**Supplied records:**
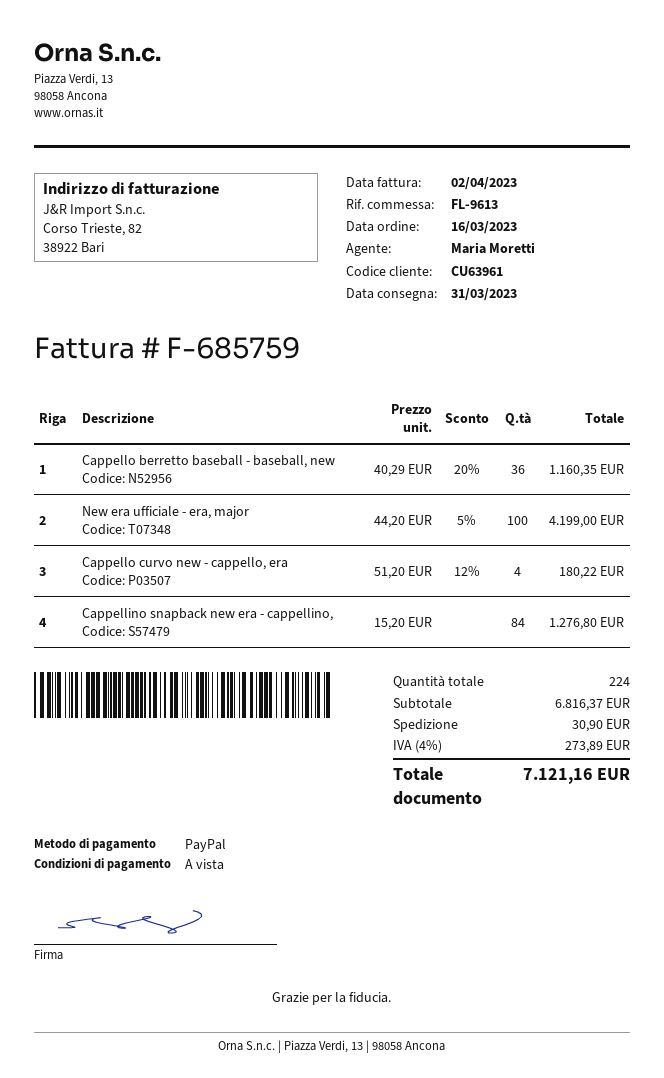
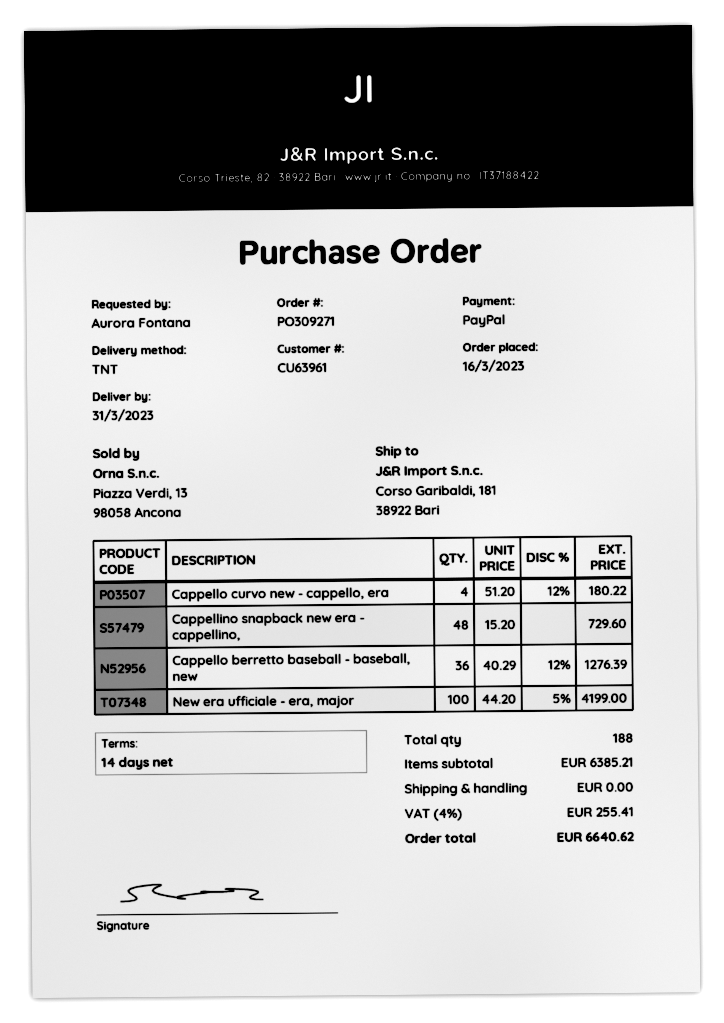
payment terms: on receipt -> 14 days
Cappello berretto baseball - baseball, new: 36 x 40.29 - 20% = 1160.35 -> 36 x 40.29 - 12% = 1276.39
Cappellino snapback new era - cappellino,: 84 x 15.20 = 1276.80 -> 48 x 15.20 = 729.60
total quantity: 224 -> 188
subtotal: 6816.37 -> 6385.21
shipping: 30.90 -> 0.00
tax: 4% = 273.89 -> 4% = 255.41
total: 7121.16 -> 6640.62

---

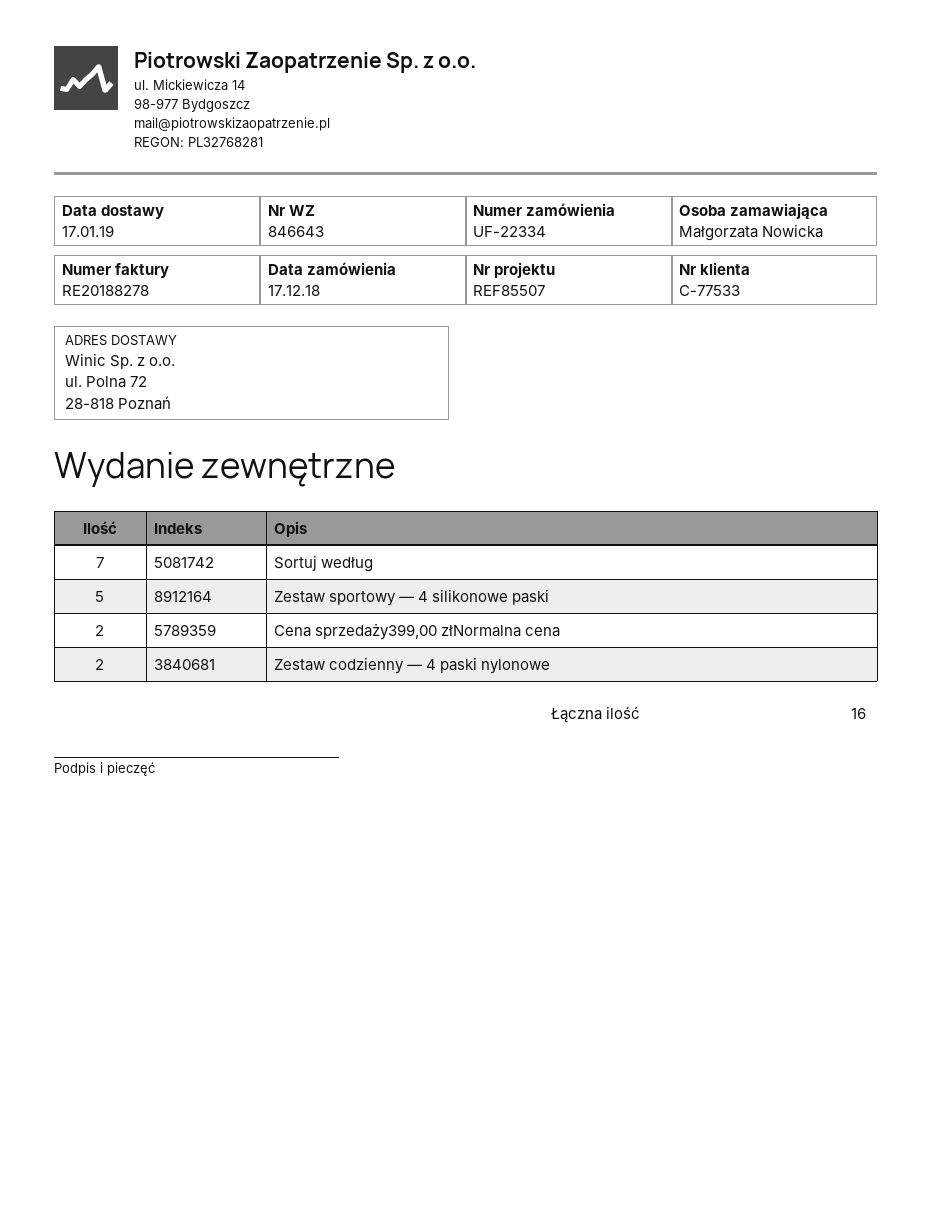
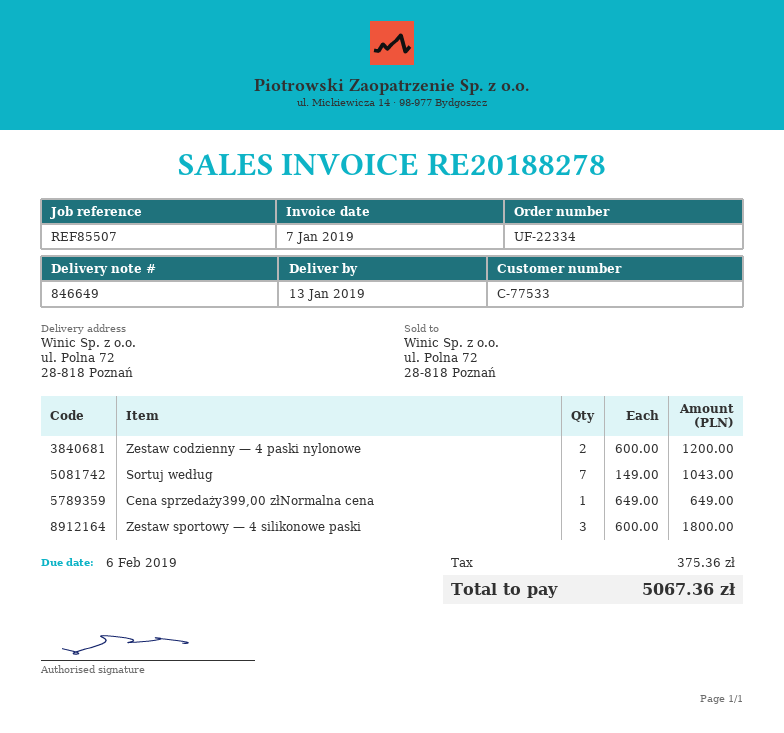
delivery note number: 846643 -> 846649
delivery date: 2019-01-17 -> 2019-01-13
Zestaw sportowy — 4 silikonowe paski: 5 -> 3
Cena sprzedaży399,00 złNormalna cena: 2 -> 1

--

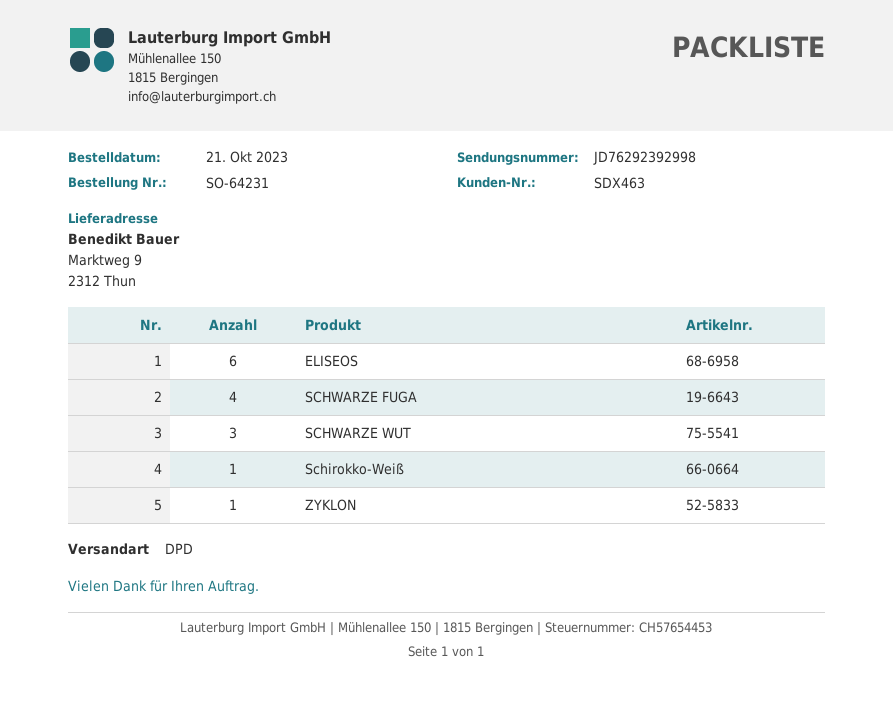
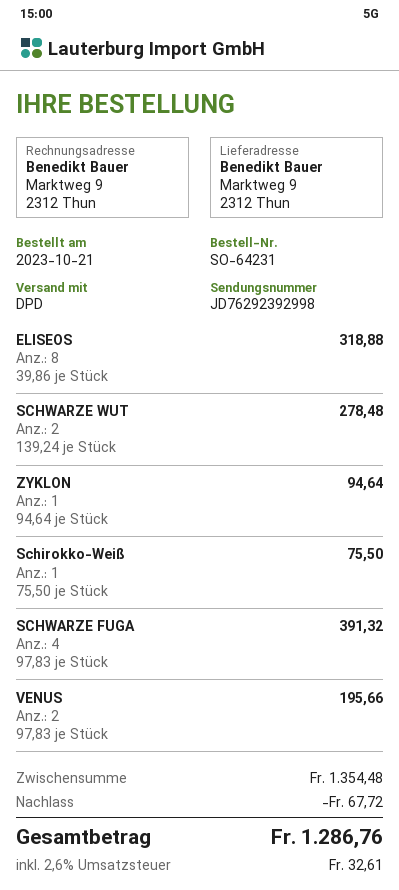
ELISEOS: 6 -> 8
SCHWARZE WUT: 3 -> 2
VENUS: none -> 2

**Problem to solve:** Word for word, restate the lines of the data above that fall between the line holding "total quantity: 224 -> 188" and the line holding "total: 7121.16 -> 6640.62", inclusive, and no other lines.

**Solution:**
total quantity: 224 -> 188
subtotal: 6816.37 -> 6385.21
shipping: 30.90 -> 0.00
tax: 4% = 273.89 -> 4% = 255.41
total: 7121.16 -> 6640.62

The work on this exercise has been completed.